Tuesday, November 13, 2018

Definitional Wisdom

Writing at the obviously pro-Trump site American Greatness, Christopher Roach comes up witn a relatively succinct description of the two major political parties as they exist today.
The Republicans are now a party of the middle class and the middle of the country, and the Democrats are a party of the extremes, the rich and the poor, whose bases are chiefly on the East and West Coasts. Both parties and their voters have become more partisan and farther apart from each other in the process.
Does anybody want to argue that the middle class is NOT our nation’s backbone, largely what we are about as a people? If you do make that argument, I won’t be singing along  ...  just sayin’.

An Outrage

Steve Hayward of Power Line summarizes peer-reviewed research reported in Electoral Studies (behind paywall) which looks at unlawful voting in U.S. elections by non-citizens.

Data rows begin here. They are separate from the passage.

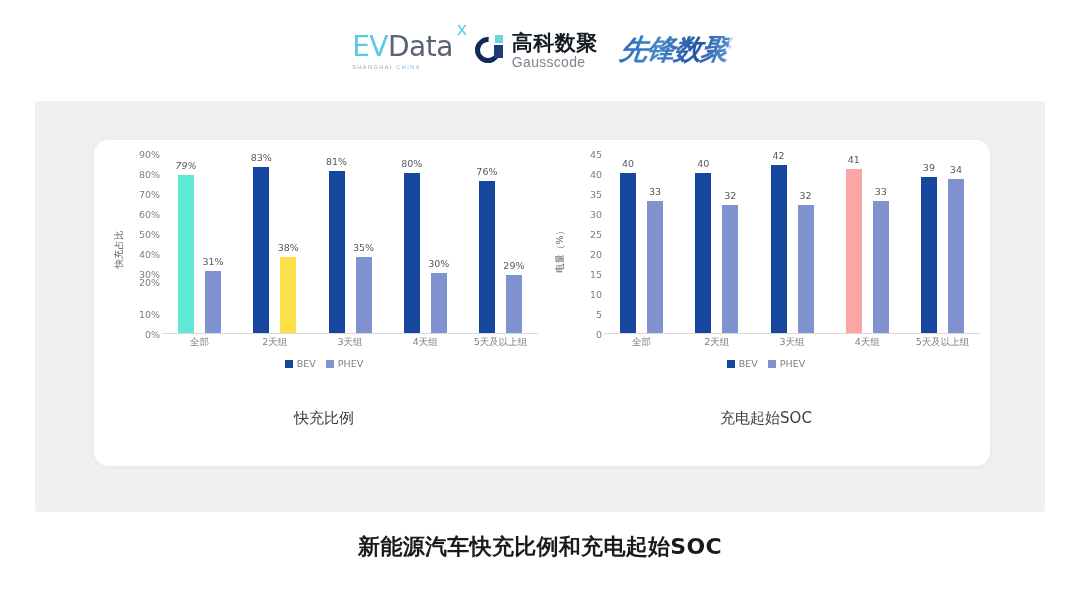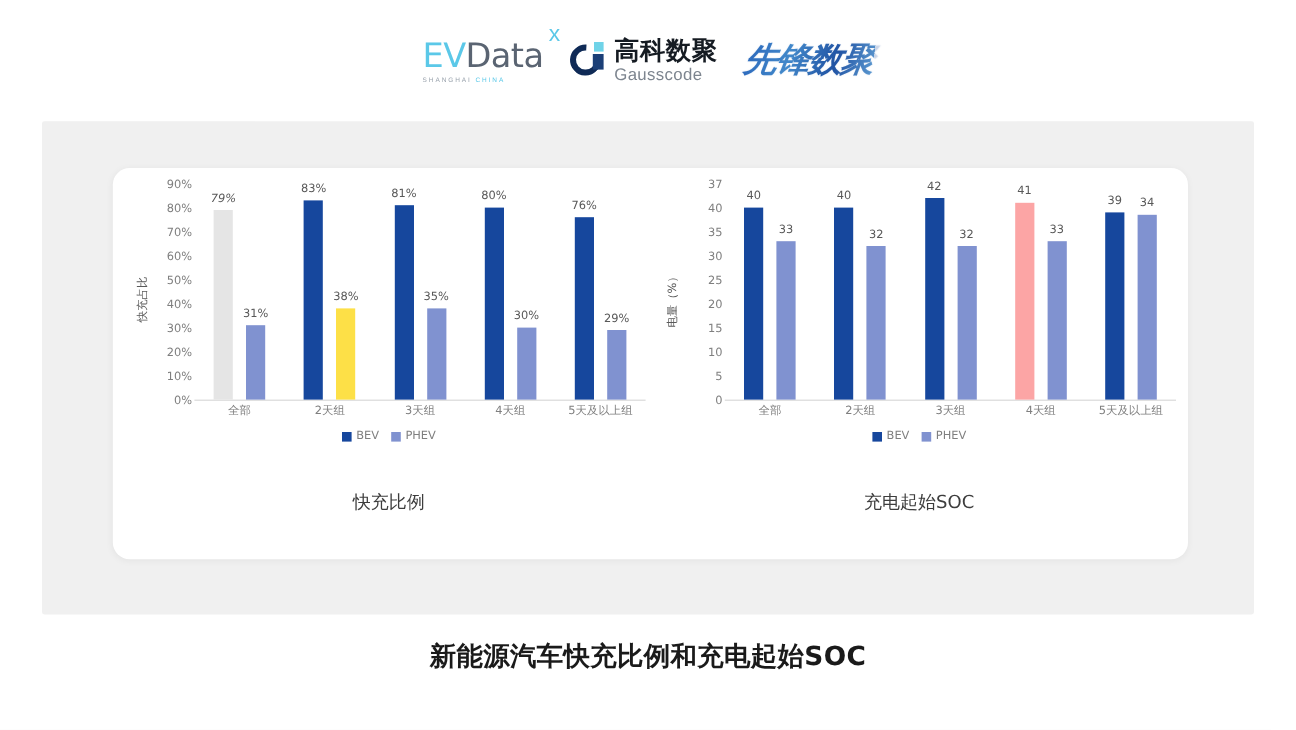--- a/index.html
+++ b/index.html
@@ -290,7 +290,7 @@
             <div class="ytick" style="top: 60px;">30</div>
             <div class="ytick" style="top: 40px;">35</div>
             <div class="ytick" style="top: 20px;">40</div>
-            <div class="ytick" style="top: 0px;">37</div>
+            <div class="ytick" style="top: 0px;">45</div>
           </div>
         <div class="bars">
             <div class="grp">

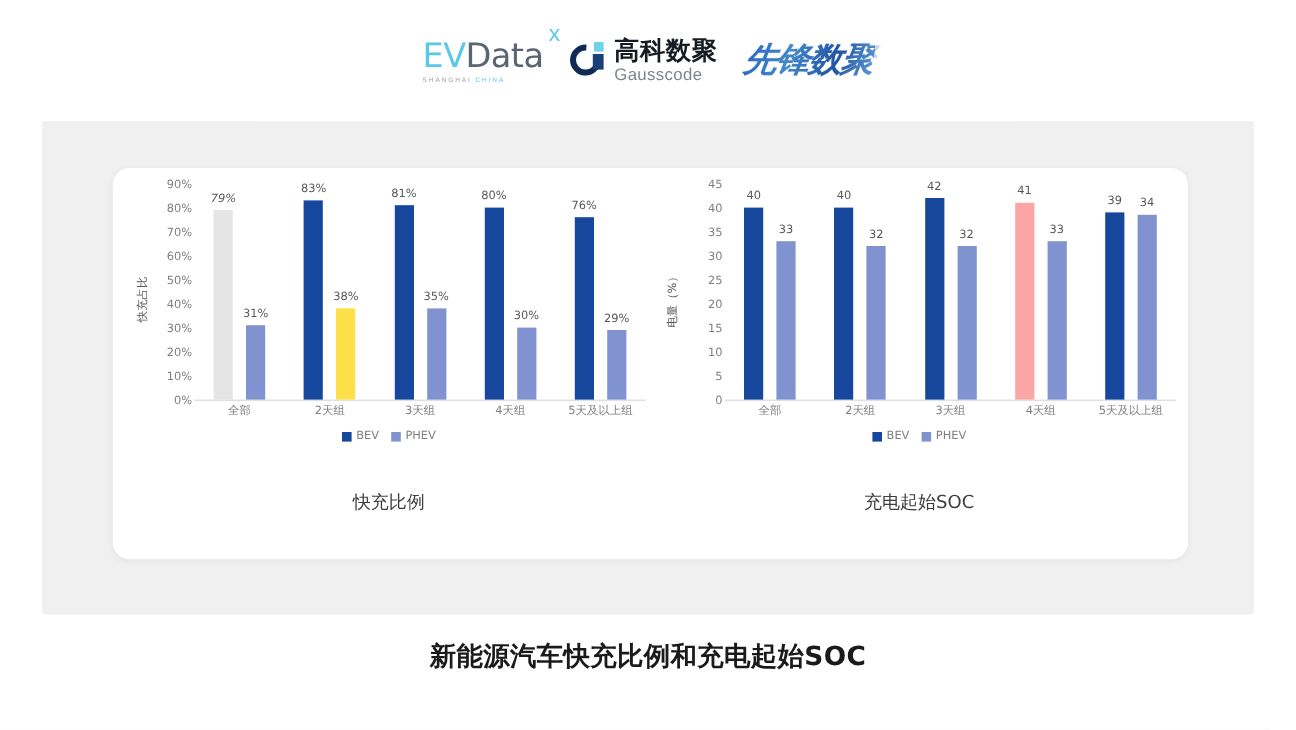--- a/index.html
+++ b/index.html
@@ -214,7 +214,7 @@
           </div>
         <div class="bars">
             <div class="grp">
-              <div class="bar bev" style="height: 158px; background: #e5e5e5; font-style: italic;">
+              <div class="bar bev" style="height: 158px; background: #5eead4; font-style: italic;">
                 <span class="vlabel">79%</span>
               </div>
               <div class="bar phev" style="height: 62px; background: rgb(128, 146, 208);">

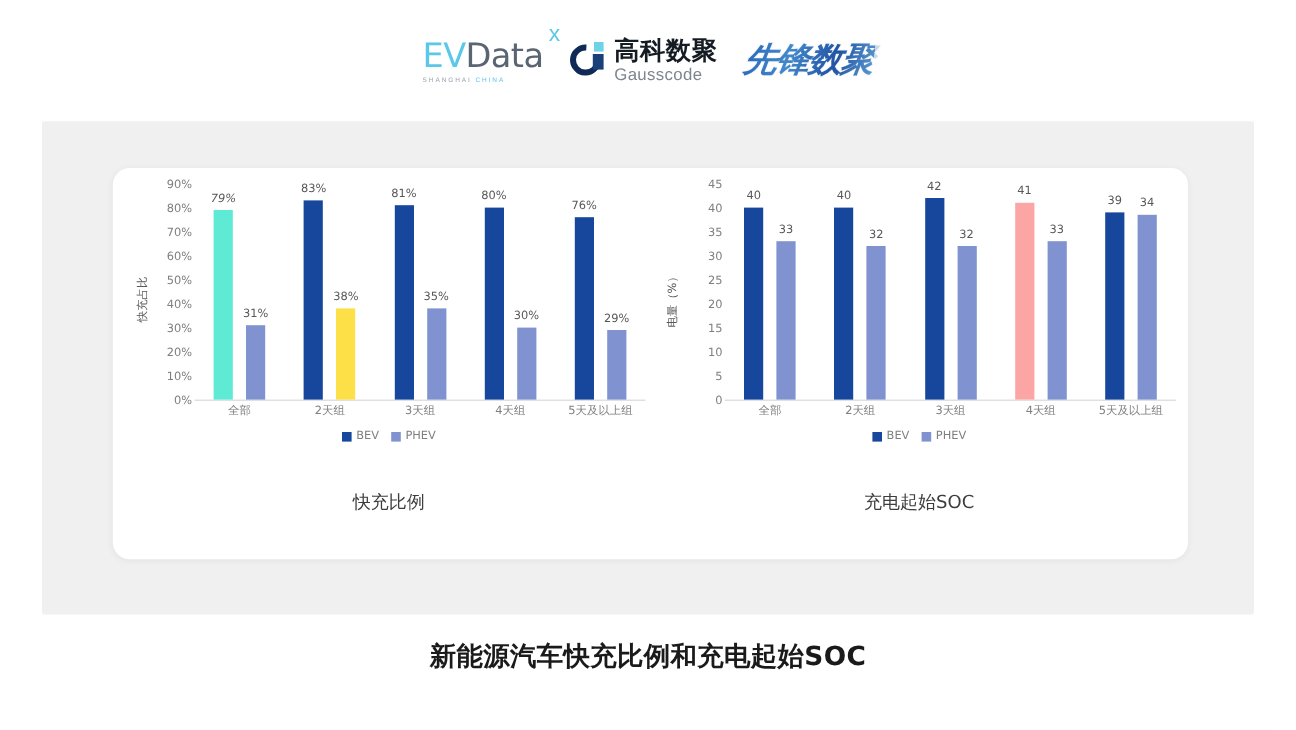--- a/index.html
+++ b/index.html
@@ -203,7 +203,7 @@
         <div class="ytick-col">
             <div class="ytick" style="top: 180px;">0%</div>
             <div class="ytick" style="top: 160px;">10%</div>
-            <div class="ytick" style="top: 140px;">20%</div>
+            <div class="ytick" style="top: 128px;">20%</div>
             <div class="ytick" style="top: 120px;">30%</div>
             <div class="ytick" style="top: 100px;">40%</div>
             <div class="ytick" style="top: 80px;">50%</div>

The abstract says in part:
We find that some non-citizens participate in U.S. elections, and that this participation has been large enough to change meaningful election outcomes including Electoral College votes, and Congressional elections. Non-citizen votes likely gave Senate Democrats the pivotal 60th vote needed to overcome filibusters in order to pass health care reform and other Obama administration priorities in the 111th Congress.
The study was done by Jesse T. Richman and colleagues at Old Dominion University. The survey size was 32,000 in 2008 and 55,000 in 2010, very large samples.

What can be done to stop the outrage that is non-citizen voting?

A Slow Learner

Ira Stoll writes at the New York Sun website an article with this underwhelming title:
Democrats Are Emerging As Party of the Rich
I hope he’s experiencing it as one of those “Wow, I finally caught on.” moments, for he certainly should be. This is no new insight, not even close.

A quick search of COTTonLINE shows the first time I wrote about the wealthy voting Democrat was eight years ago in 2010! Here’s the link.

Future Cops

The future of policing? Think Chips meets Blade Runner meets Judge Dredd as the police in Dubai take to the air in flying motorcycles, see the write-up at Gulf News. Hat tip to Drudge Report for the link.

Now imagine your neighborhood biker gang mounted on these ... airborne rolling thunder. Anyone for a “hover-in” at Sturgis?